GOAL OF THE EXERCISE
Work through the records below and copy every line that includes "Choose".

AVAILABLE DATA
◇ ◇ ◇ ◇ ◇
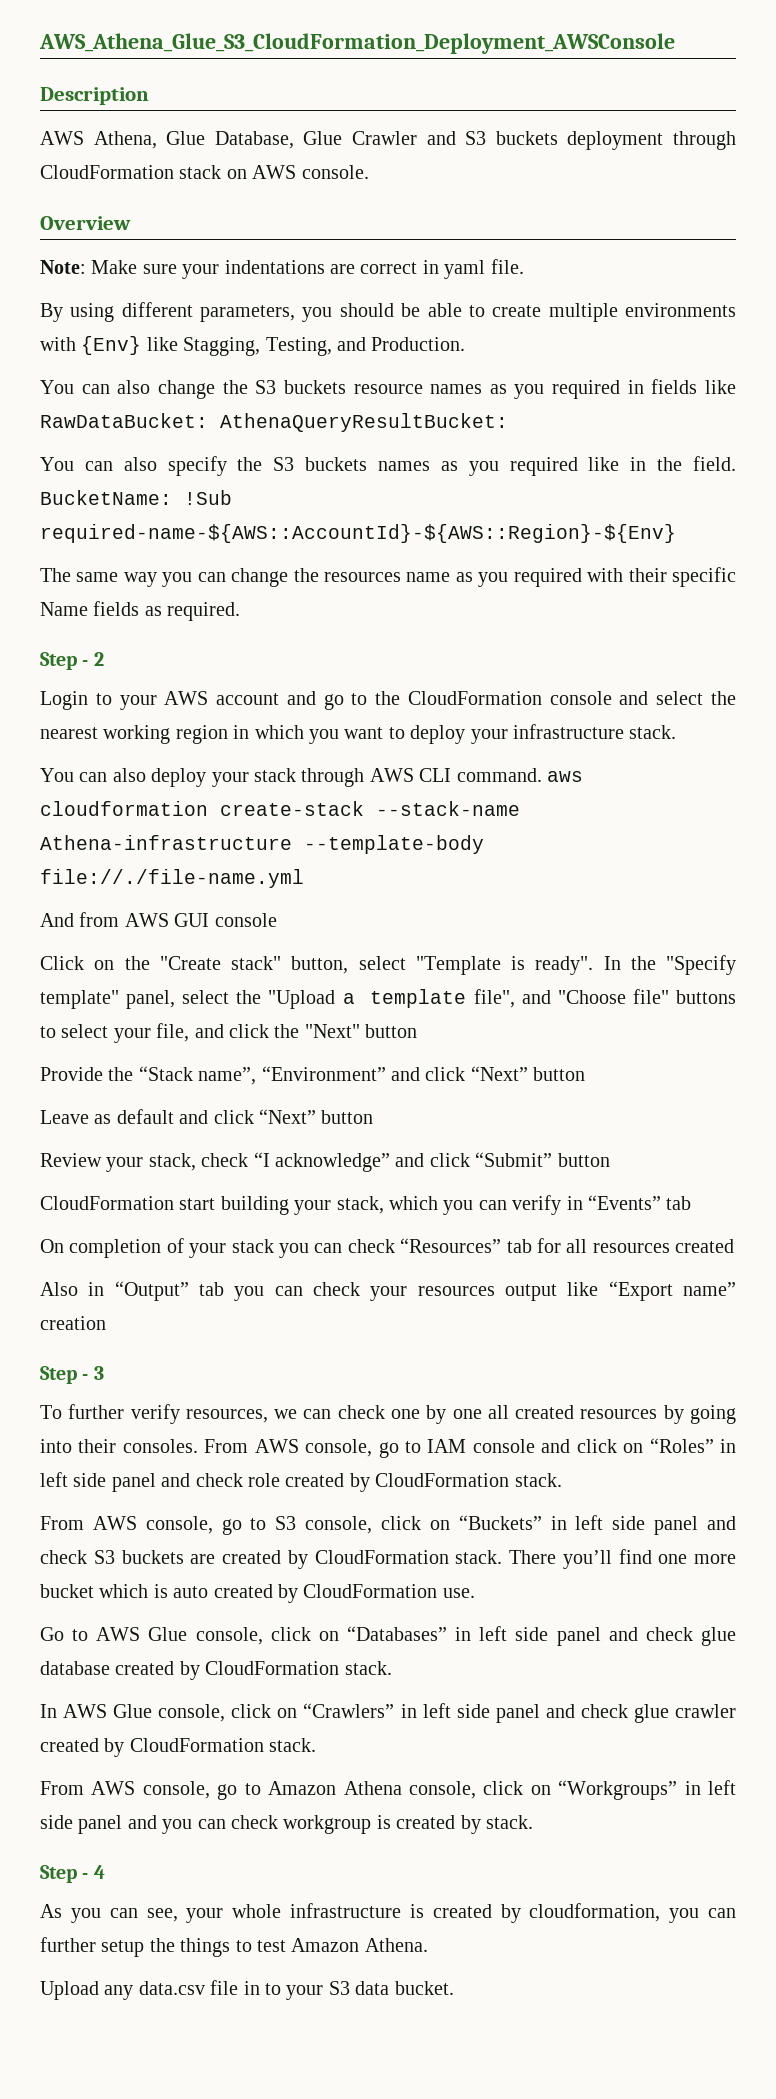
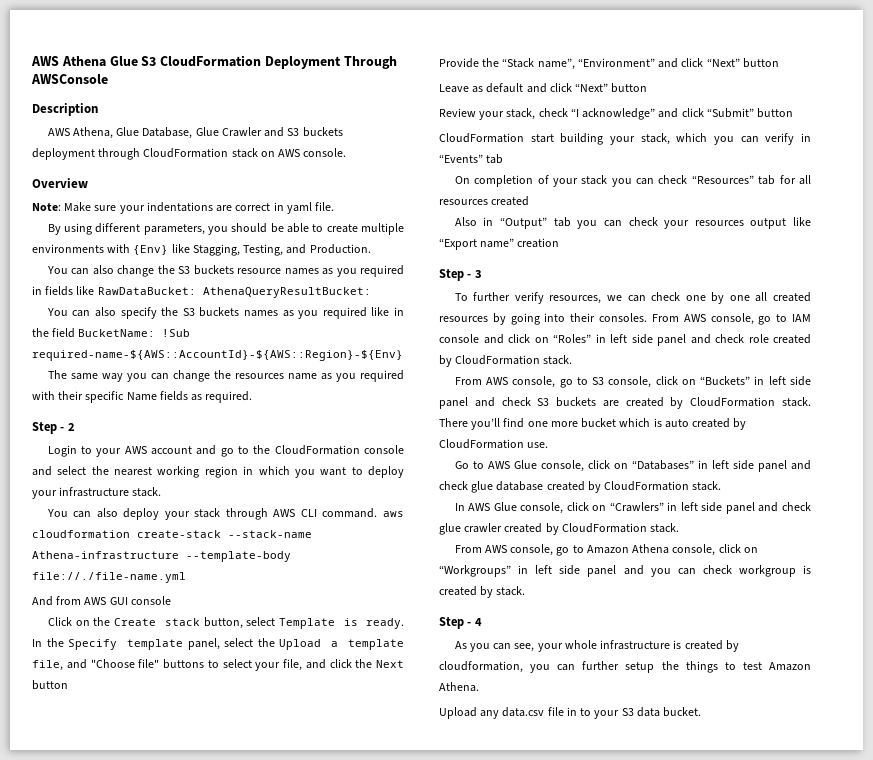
- AWS_Athena_Glue_S3_CloudFormation_Deployment_AWSConsole
+ AWS Athena Glue S3 CloudFormation Deployment Through AWSConsole
- You can also specify the S3 buckets names as you required like in the field. BucketName: !Sub required-name-${AWS::AccountId}-${AWS::Region}-${Env}
+ You can also specify the S3 buckets names as you required like in the field BucketName: !Sub required-name-${AWS::AccountId}-${AWS::Region}-${Env}
- Click on the "Create stack" button, select "Template is ready". In the "Specify template" panel, select the "Upload a template file", and "Choose file" buttons to select your file, and click the "Next" button
+ Click on the Create stack button, select Template is ready. In the Specify template panel, select the Upload a template file, and "Choose file" buttons to select your file, and click the Next button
◇ ◇ ◇ ◇ ◇
OUTPUT FOR THIS TASK
- Click on the "Create stack" button, select "Template is ready". In the "Specify template" panel, select the "Upload a template file", and "Choose file" buttons to select your file, and click the "Next" button
+ Click on the Create stack button, select Template is ready. In the Specify template panel, select the Upload a template file, and "Choose file" buttons to select your file, and click the Next button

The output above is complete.